The very remote control nature of society.  The very protective cocoon that shields us, will eventually remove the social mechanisms that keep our society intact. 

I won't go into the escalation of squabbles that brings about the complete breakdown of culture within the building.  They are somewhat surreal and not that specifically important.   What is very interesting is that the author views the people within the building being drawn to the excitement and chaos once they are exposed to it.  Having lived without it for so long, they have lost their self-control, their immunity to anti-social impulses.

Did I enjoy the novel?  It was interesting, it was entertaining, but it was not the master work one would like to see from such a famous author.  Although there is an attempt to show the slow shift into collapse, and by implication the slow collapse of our own society into collapse, the progression is not particularly compelling.  The novel, written at the tale end of the societal changes of the 1960s has themes that were likely more compelling to that time period.  The not particularly graphic sexual looseness is more a part of the pre-aids era.  The lack of concern about their collapsing outside careers, as the residents become more cocooned in their tower, is pre-1980s.

On to our two descriptive (versus qualitative) ratings:  Realism and Readability: 1 to 7, 4 is the midpoint, and 7 is high.

Realism is easy.  It is set in the modern world, but it is obviously satirical.  The activities are exaggerated to illustrative a trend.  There is some focus on collapsing infrastructure, and running out of food, but not in the nitty gritty survivalist fashion.  The tenants are psychologically chained to their situation, not physically forced into it.  It is a 2.

Readability is literal:  how fast and easy is this book to read.  There is clearly two levels of reality going on here.  The in your face collapse storyline, and the commentary on the situation of the modern world: an older, upper class, Lord of the Flies.  Much like Lord of the Flies, you can almost ignore the heavy handed symbolism and read it as a straight storyline.  The pacing is uneven, and while it is not a long book, I found it to be a bit plodding:  a literary 2.


Degringolade said...

Read this while on a training stint in Grafenwohr with the Coldstream Guards as a driver for the American liason. Must have been winter 1978/79.

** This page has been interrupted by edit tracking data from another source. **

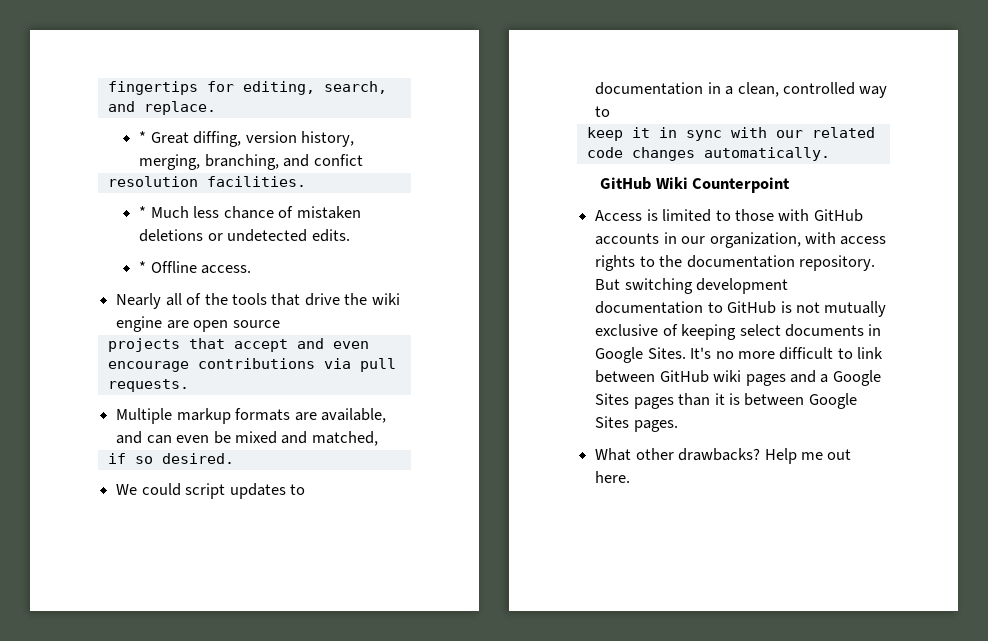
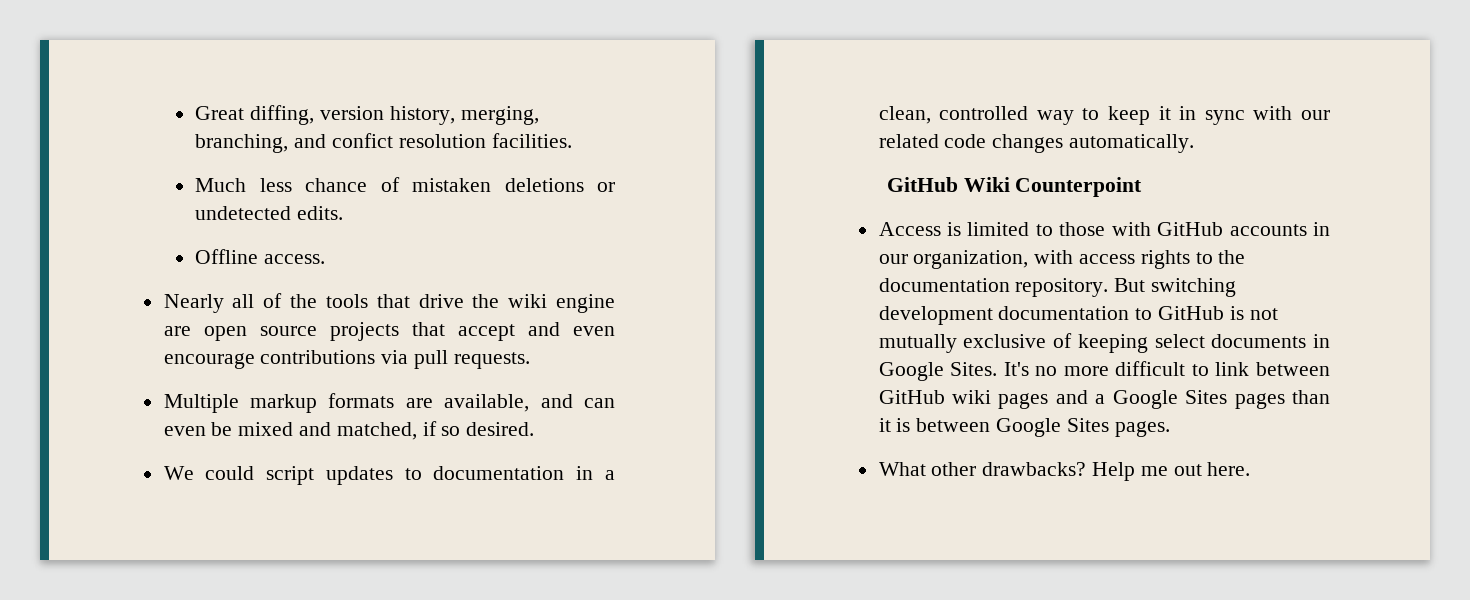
[107,81,387,95] [107,101,216,115] [139,131,147,143] fingertips for editing, search, and replace. // * -> (195, 113) none
(363, 160) // -> (393, 140) none
[139,206,147,218] * -> (572, 140) none
[139,261,147,273] * -> (344, 213) none
(280, 324) // -> (317, 331) none
(378, 438) // -> (417, 431) none
(611, 111) // -> (1100, 114) none

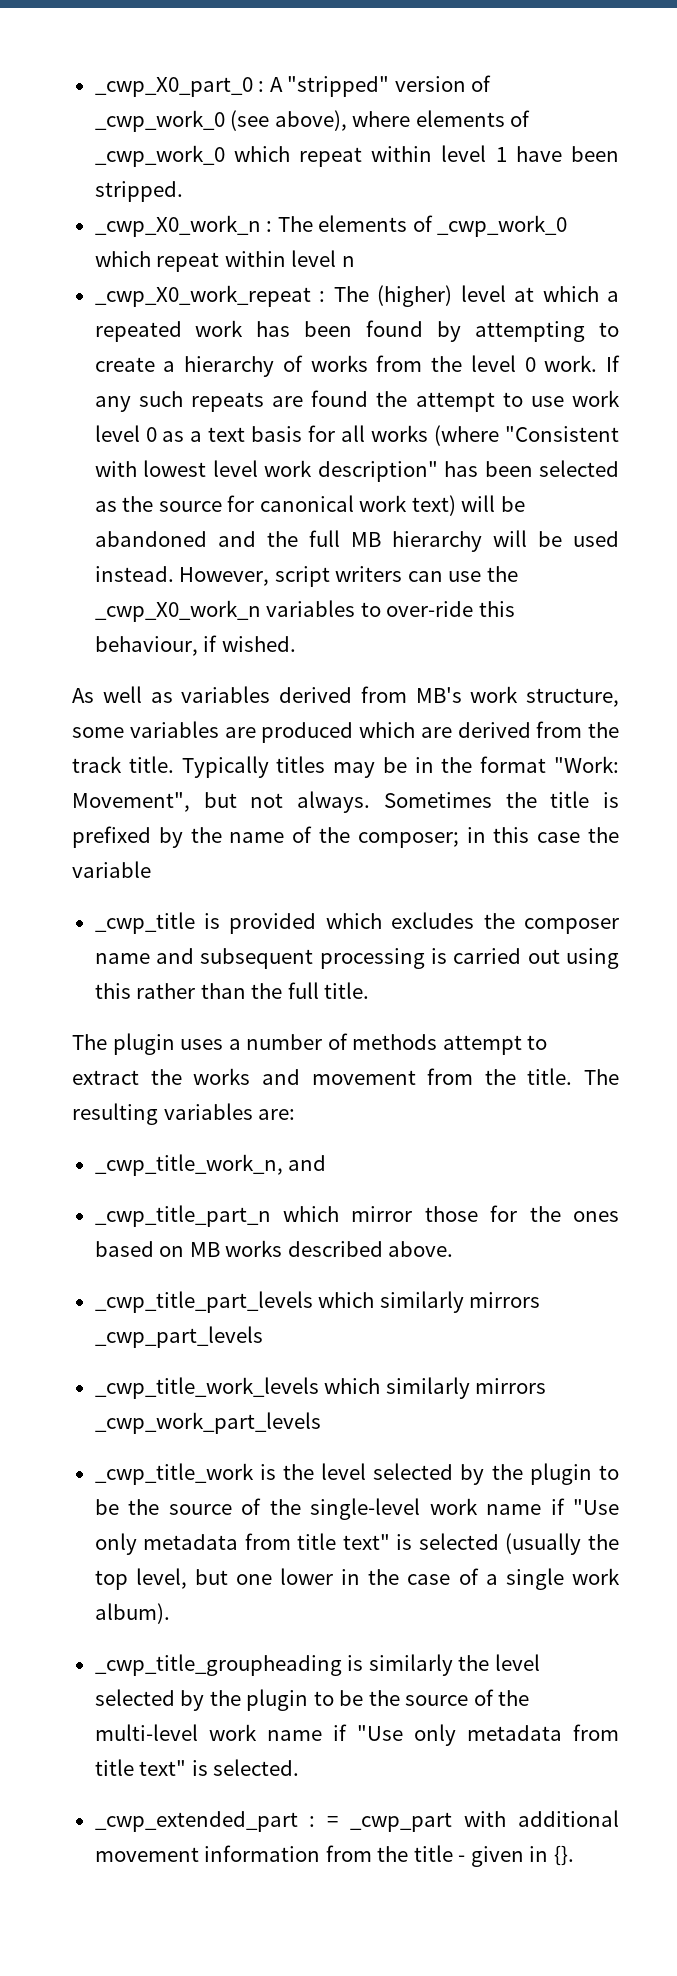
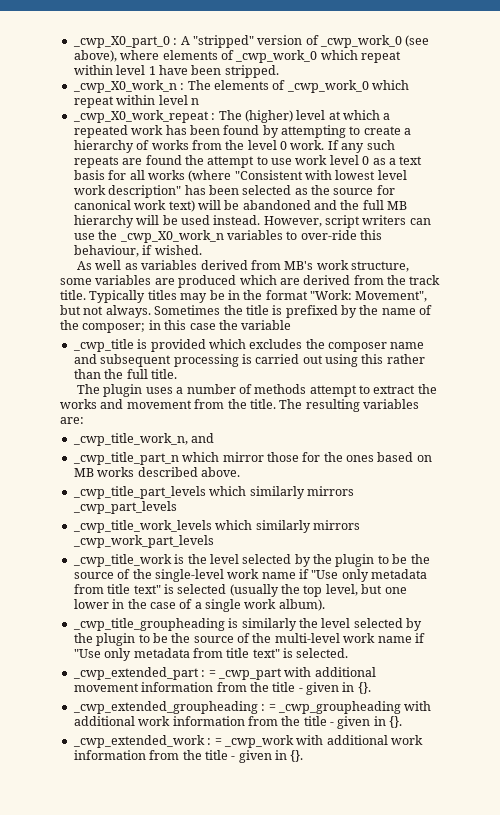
(574, 1855) none -> [72,701,432,714] [73,716,403,729] [72,735,423,748] [73,750,304,763] // _cwp_extended_groupheading : = _cwp_groupheading with additional work information from the title - given in {}. // _cwp_extended_work : = _cwp_work with additional work information from the title - given in {}.

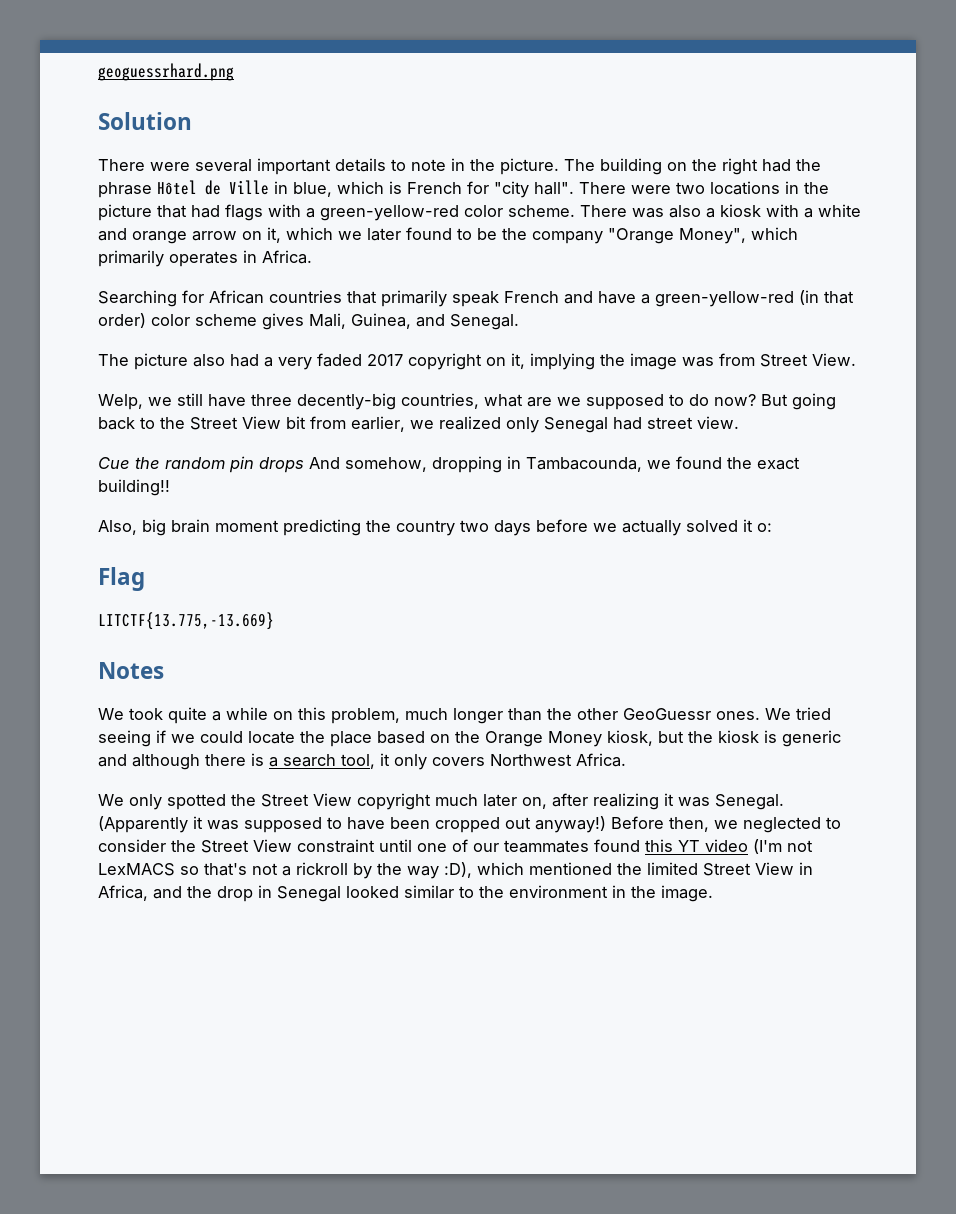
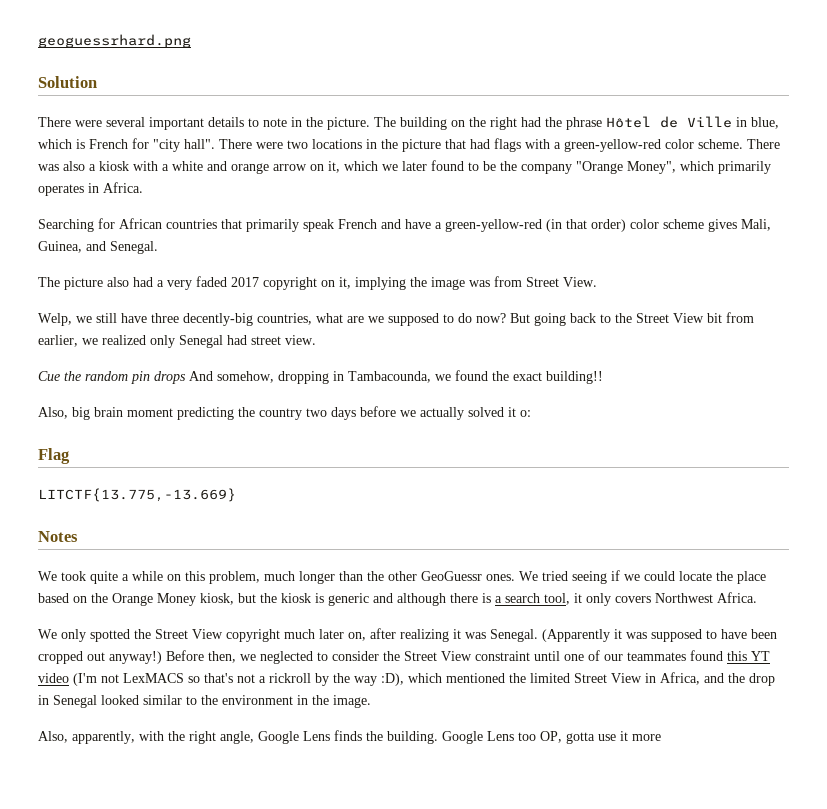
(713, 893) none -> [38,730,661,744] // Also, apparently, with the right angle, Google Lens finds the building. Google Lens too OP, gotta use it more

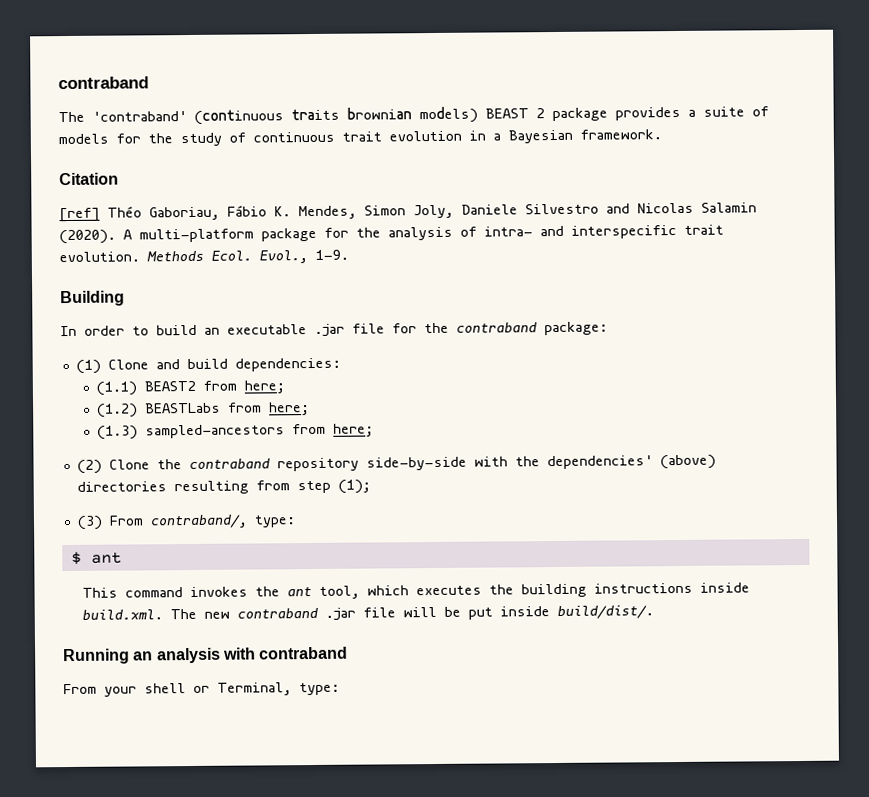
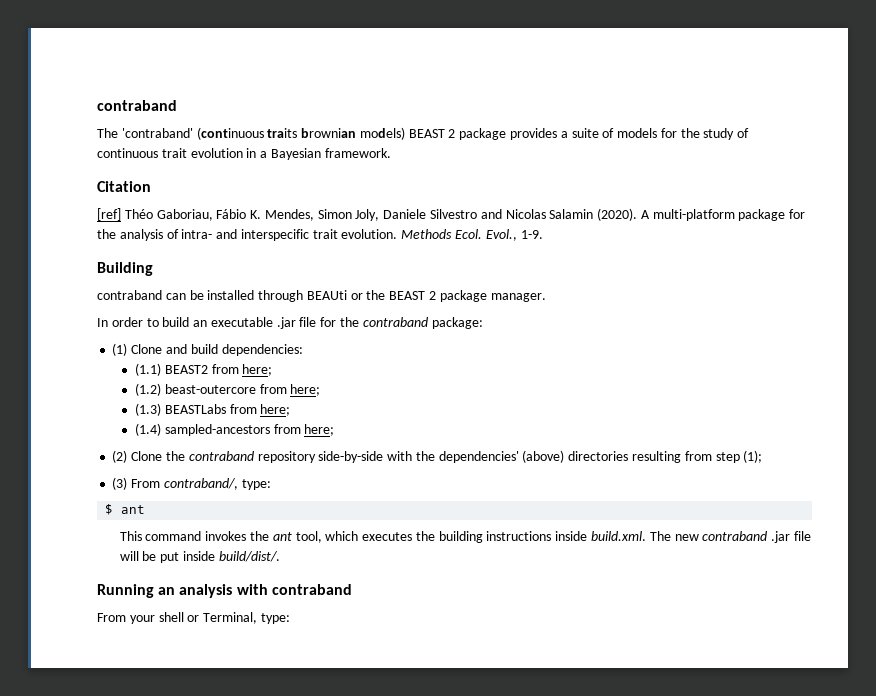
(125, 298) none -> [97,290,546,302] // contraband can be installed through BEAUti or the BEAST 2 package manager.
(139, 410) none -> [164,384,321,396] [135,403,162,416] beast-outercore from here; // (1.3)
[97,425,139,440] (1.3) -> [135,423,162,436] (1.4)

It really does make a lot more sense when you are hanging around a bunch of Brits. I don't think that Americans can really appreciate the vibe that Mr. Ballard is trying to convey.

At the time, it seemed spot on.

Maybe we should get Demetrius to Give it a gander and get his take on the book.

All the best


russell1200 said...


I will concede to your expertise. Although, I vaguely recall that while it has its fans, it doesn't seem to be his most raved about work.

Oddly enough it reminds me a little of the Stepford Wives theme.